*What the task asks*. Within the lines below, find those that hold the string "DeviceId" and copy each one.

Records drawn from a dataset
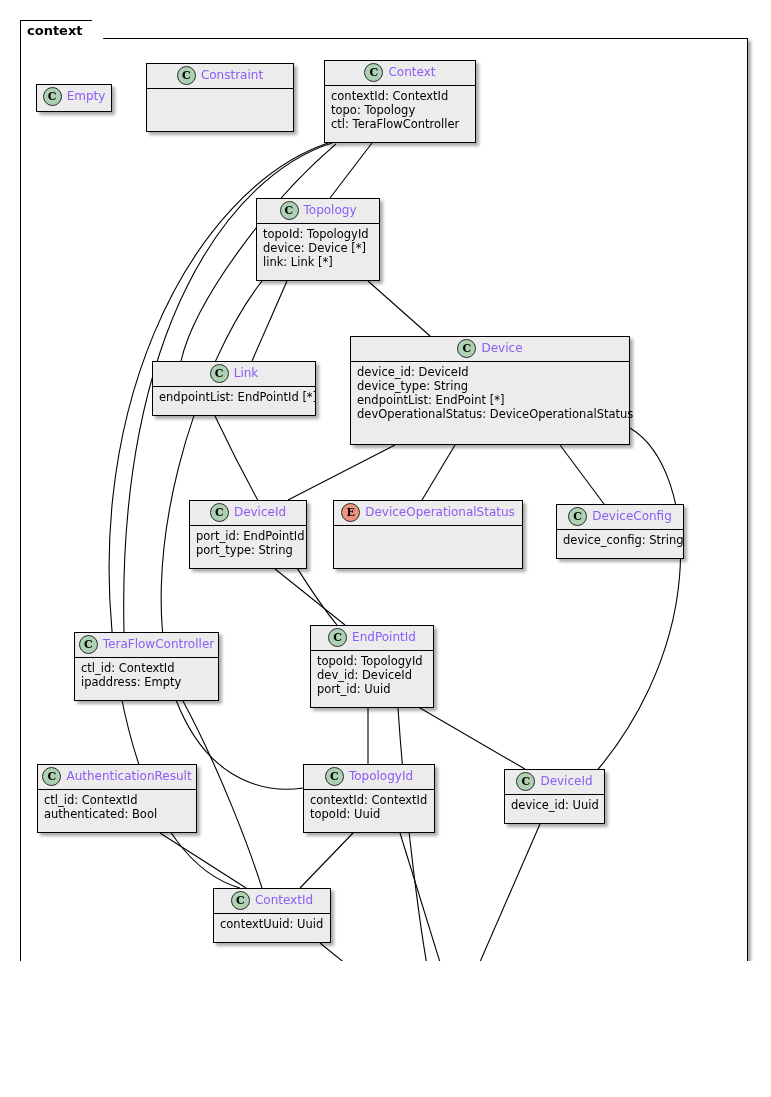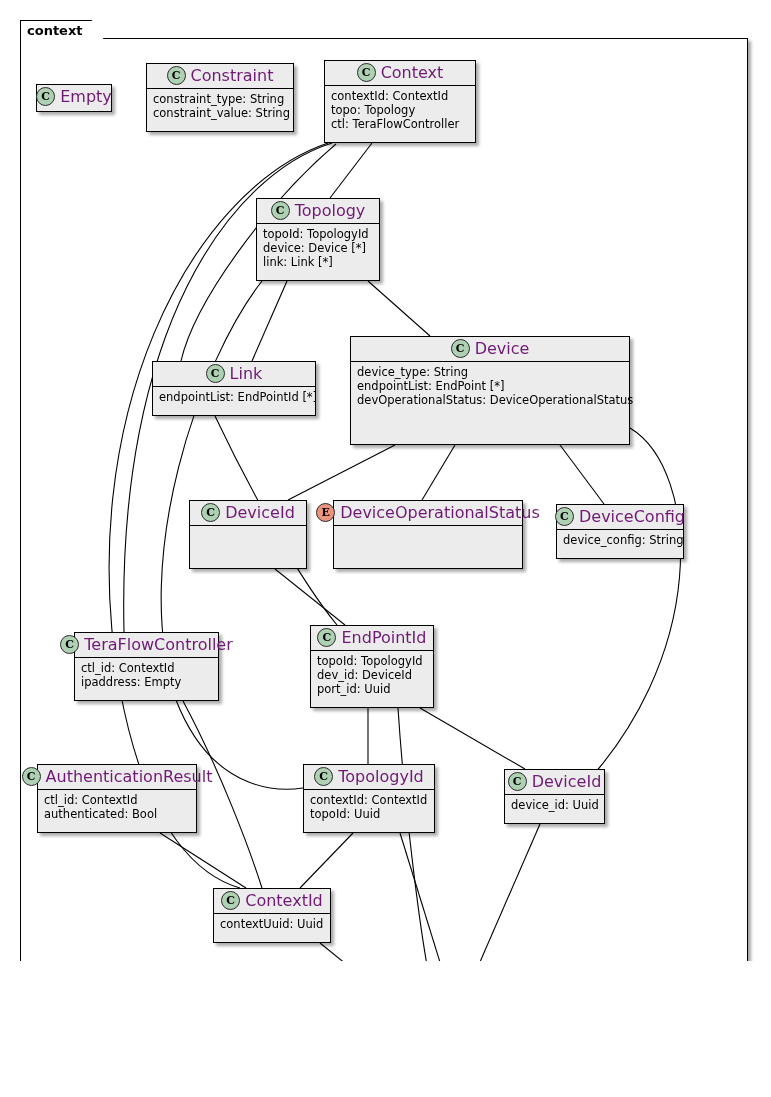--- a/index.html
+++ b/index.html
@@ -98,8 +98,8 @@
     background: #EB937F;
   }
   .cls .cname {
-    font-size: 16px;
-    color: #701a75;
+    font-size: 12px;
+    color: #8b5cf6;
     line-height: 1.1;
     text-align: center;
   }

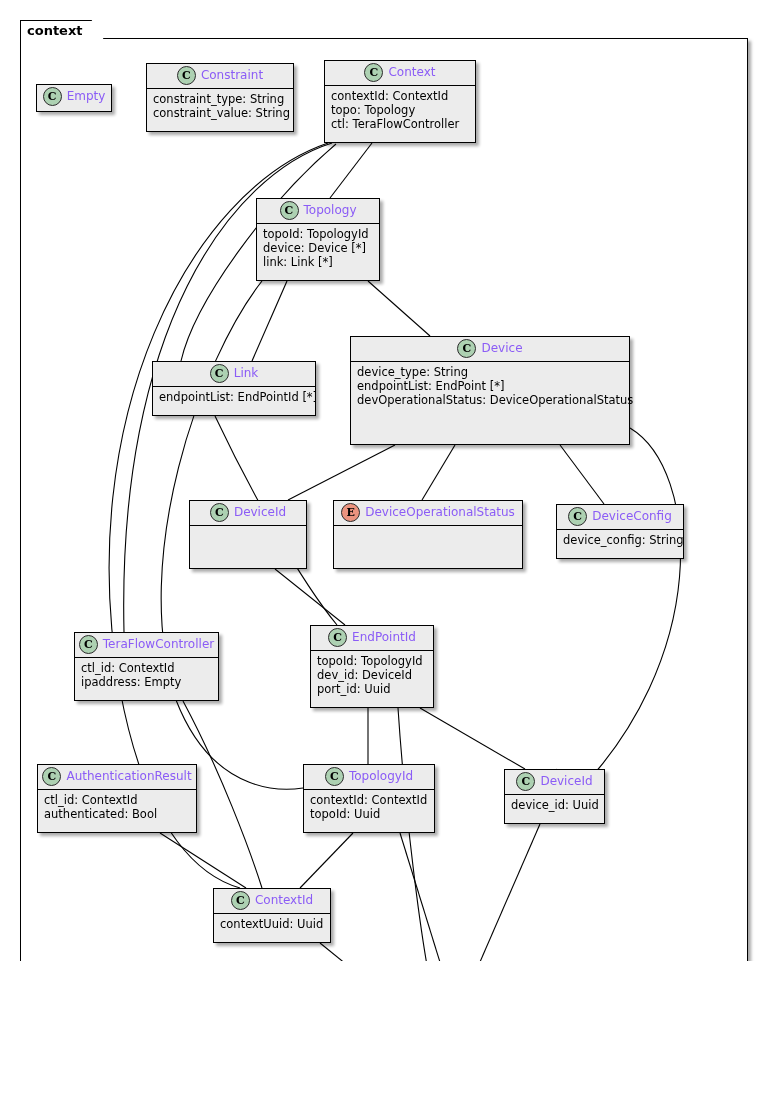--- a/index.html
+++ b/index.html
@@ -161,10 +161,6 @@
           <span class="stereo">C</span>
           <span class="cname">Constraint</span>
         </div>
-        <div class="body">
-          <div class="attr">constraint_type: String</div>
-          <div class="attr">constraint_value: String</div>
-        </div>
       </div>
       <div class="cls has-body" style="left: 324px; top: 60px; width: 152px; height: 83px;">
         <div class="hdr">

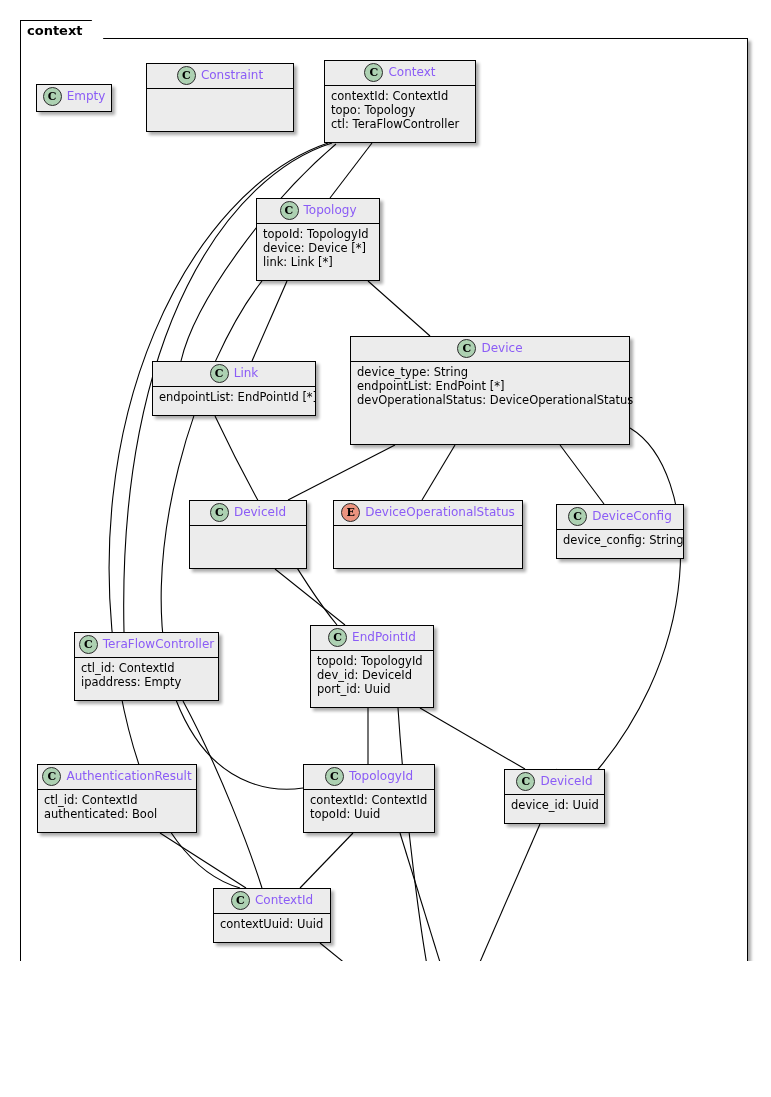--- a/index.html
+++ b/index.html
@@ -190,6 +190,7 @@
           <span class="cname">Device</span>
         </div>
         <div class="body">
+          <div class="attr">device_id: DeviceId</div>
           <div class="attr">device_type: String</div>
           <div class="attr">endpointList: EndPoint [*]</div>
           <div class="attr">devOperationalStatus: DeviceOperationalStatus</div>

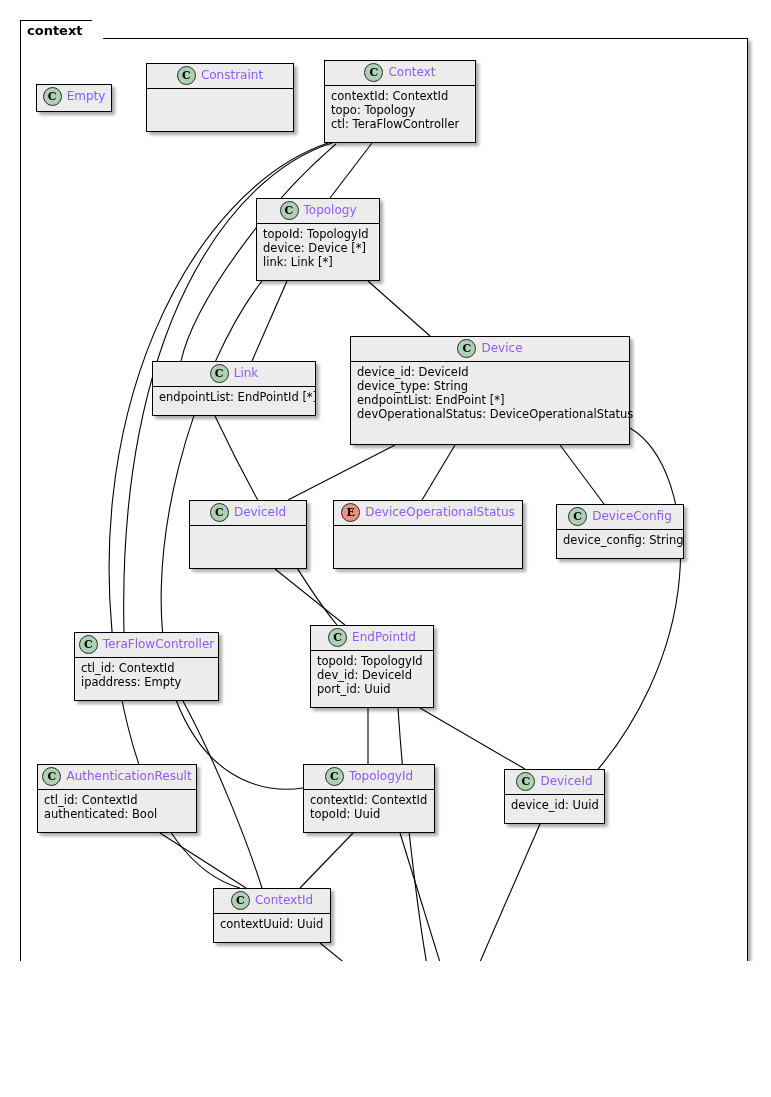--- a/index.html
+++ b/index.html
@@ -210,6 +210,10 @@
           <span class="stereo">C</span>
           <span class="cname">DeviceId</span>
         </div>
+        <div class="body">
+          <div class="attr">port_id: EndPointId</div>
+          <div class="attr">port_type: String</div>
+        </div>
       </div>
       <div class="cls has-body" style="left: 333px; top: 500px; width: 190px; height: 69px;">
         <div class="hdr">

*Your solution*.
+          <div class="attr">device_id: DeviceId</div>
           <span class="cname">DeviceId</span>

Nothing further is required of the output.